Do you work with allied health assistants (AHAs) in your health, disability or aged care organisation? Are they employed as effectively as they could be?

Guest contributors Lucy Whelan, Jessica Huglin and Sharon McLean describe four, assistant-identified ways to improve the way you work with AHAs.

This research involved consultation with education providers, consumers, allied health assistants, allied health professionals and allied health leaders and was funded by the Victorian Department of Health. The project developed several valuable resources to support the implementation of and effective working with allied health assistants including position descriptions, interview guides, delegation tools and progress measurement tools. The draft resources are available for download here.

It is well documented that AHAs contribute immense value as a workforce in both the attributes they bring to the workplace and in supporting allied health professionals with growing and complex workloads through delegated activities.

Our research identifies four key factors that can improve the way we work with AHAs in the workplace. These include individual AHA factors, system factors, workplace factors and training factors.

Positive progress in one or more of these areas enables assistants to make a meaningful impact in your workplace and be a valuable support to the workforce, service, waitlist or quality challenges you may be facing. All of these factors are vitally important to the AHAs we spoke with.

Conversely, poor implementation of these four factors can result in underuse of AHAs, poor recognition of their contribution, and ultimately reduce the likelihood of their effective employment in your workplace.

1. Individual AHA factors

The personal attributes and skills of an AHA before entering and once in the AHA workforce can play a pivotal role in whether the individual is suited to and will thrive in an AHA role.

This assistant summarised why this is so important to them and the workplace:

“I’ve had to prove my competency, capability, reliability etc. The teams had not had … great experiences with AHAs in the past, so I had to change their mindset. I had to gain their trust and show them I’ve got the skills and knowledge to assist them. I was working below my capabilities but now I’m working at my full potential which is good. I’ve shown the teams that I’m more than capable.” [Focus Group: AHA – metro]

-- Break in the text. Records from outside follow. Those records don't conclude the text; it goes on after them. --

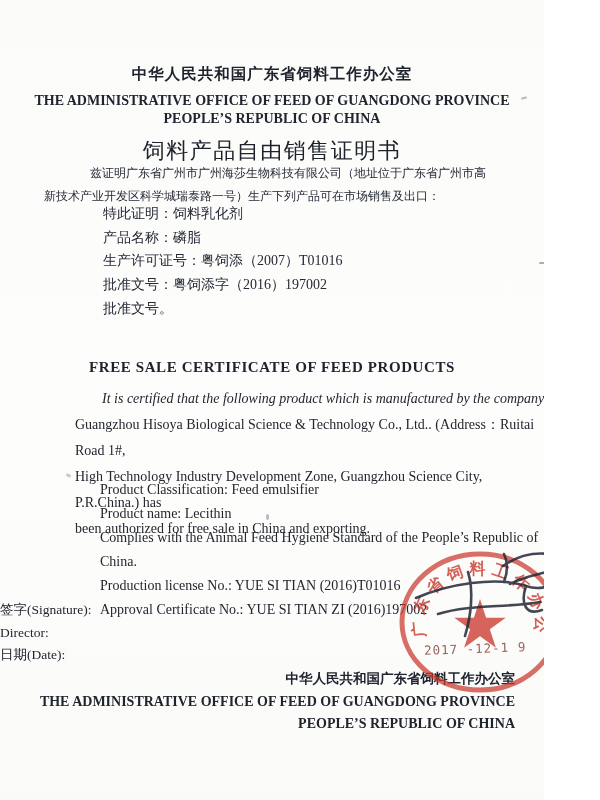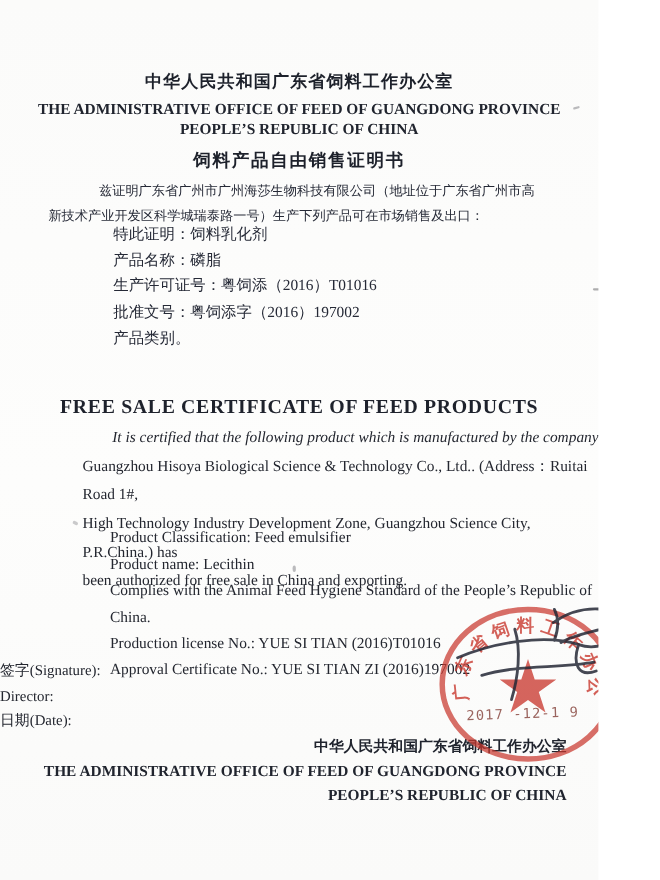"饲料产品自由销售证明书" .doc-title { font-size: 16px -> 22px; font-weight: bold -> normal }
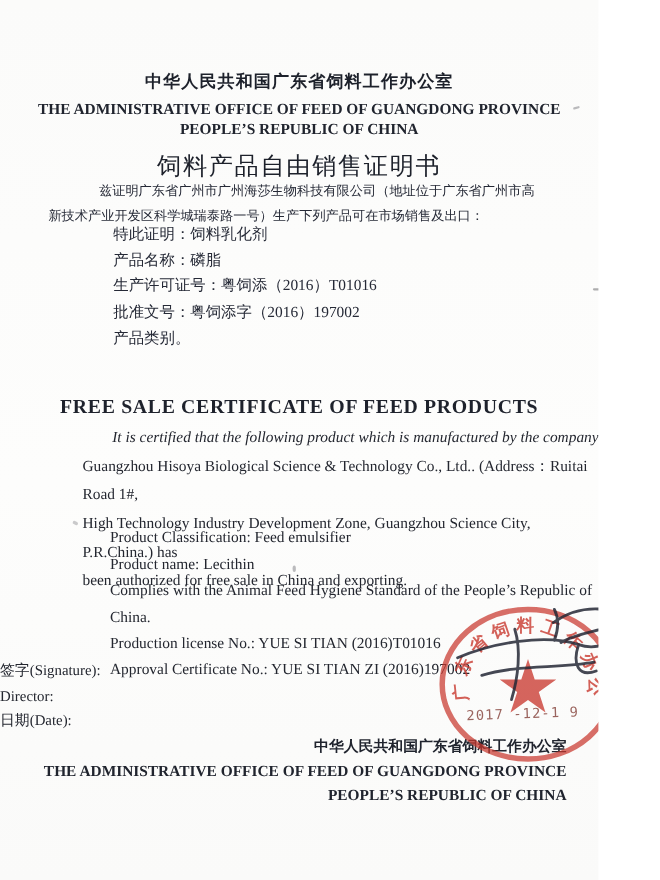"生产许可证号：粤饲添（2016）T01016" div { text: 2016 -> 2007 }
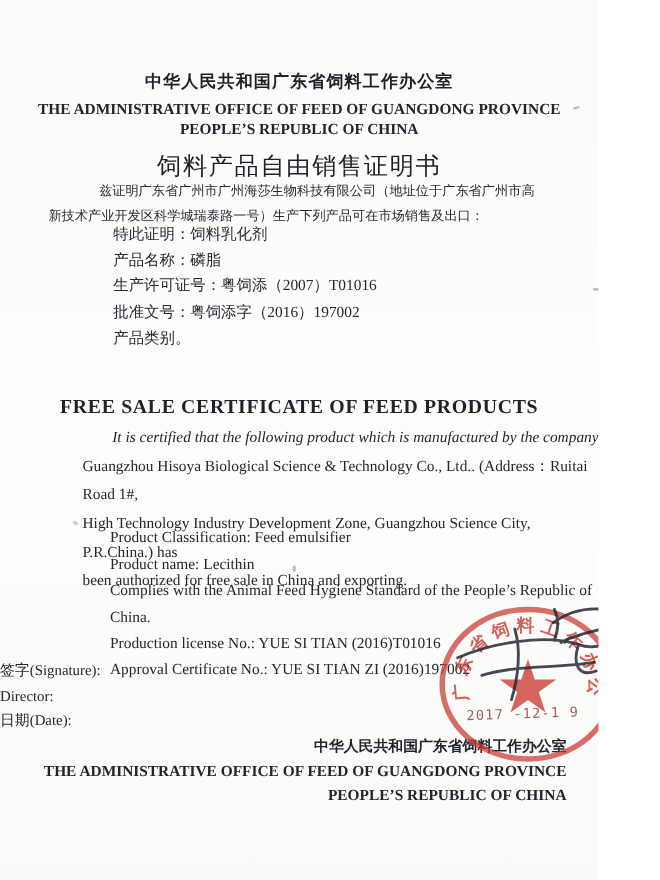"产品类别。" div { text: 产品类别 -> 批准文号 }
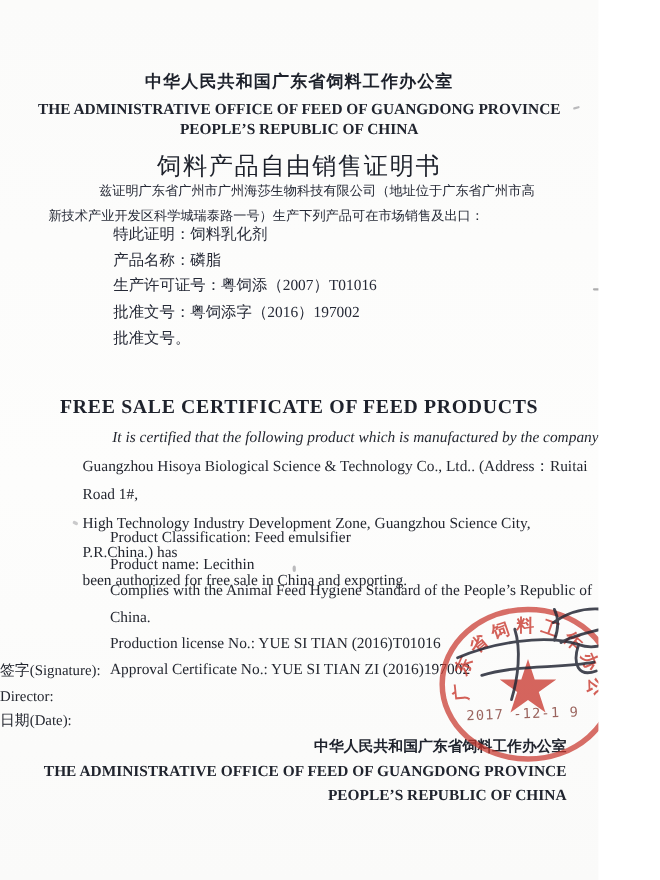"FREE SALE CERTIFICATE OF FEED" .en-heading { font-size: 18px -> 15px }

Assistants described the core skills and attributes associated with greater engagement and utilisation of their roles as:

  • an awareness of scope of practice
  • the ability to recognise and report clinical risk
  • the confidence to speak up around capabilities and training needs
  • the ability to learn and develop new skills and to drive this learning
  • the ability to manage competing demands

You could consider including behavioural interview questions in your recruitment processes to seek out individual attributes that will best fit with your workplace environment and the assistant role.

2. System factors

System factors are the external influences on training and influences that were external to the workplace such as training funding models, industrial agreements, geographical locations of services and emerging health issues.

The Free TAFE (vocational training) initiative has increased the variability of students applying for the Certificate AHA courses:

“the screening of who is actually going to be able to manage that is increasingly difficult with some of the students who are applying through the free course” [Registered Training Organisation Focus Group Participant]

Our research participants said that barriers to effective working include inconsistent assistant funding models, different industrial agreements to allied health professionals, demands of growing programs like the NDIS and varying levels of endorsement for the existing pre-employment qualifications and the assistant workforce from professional associations.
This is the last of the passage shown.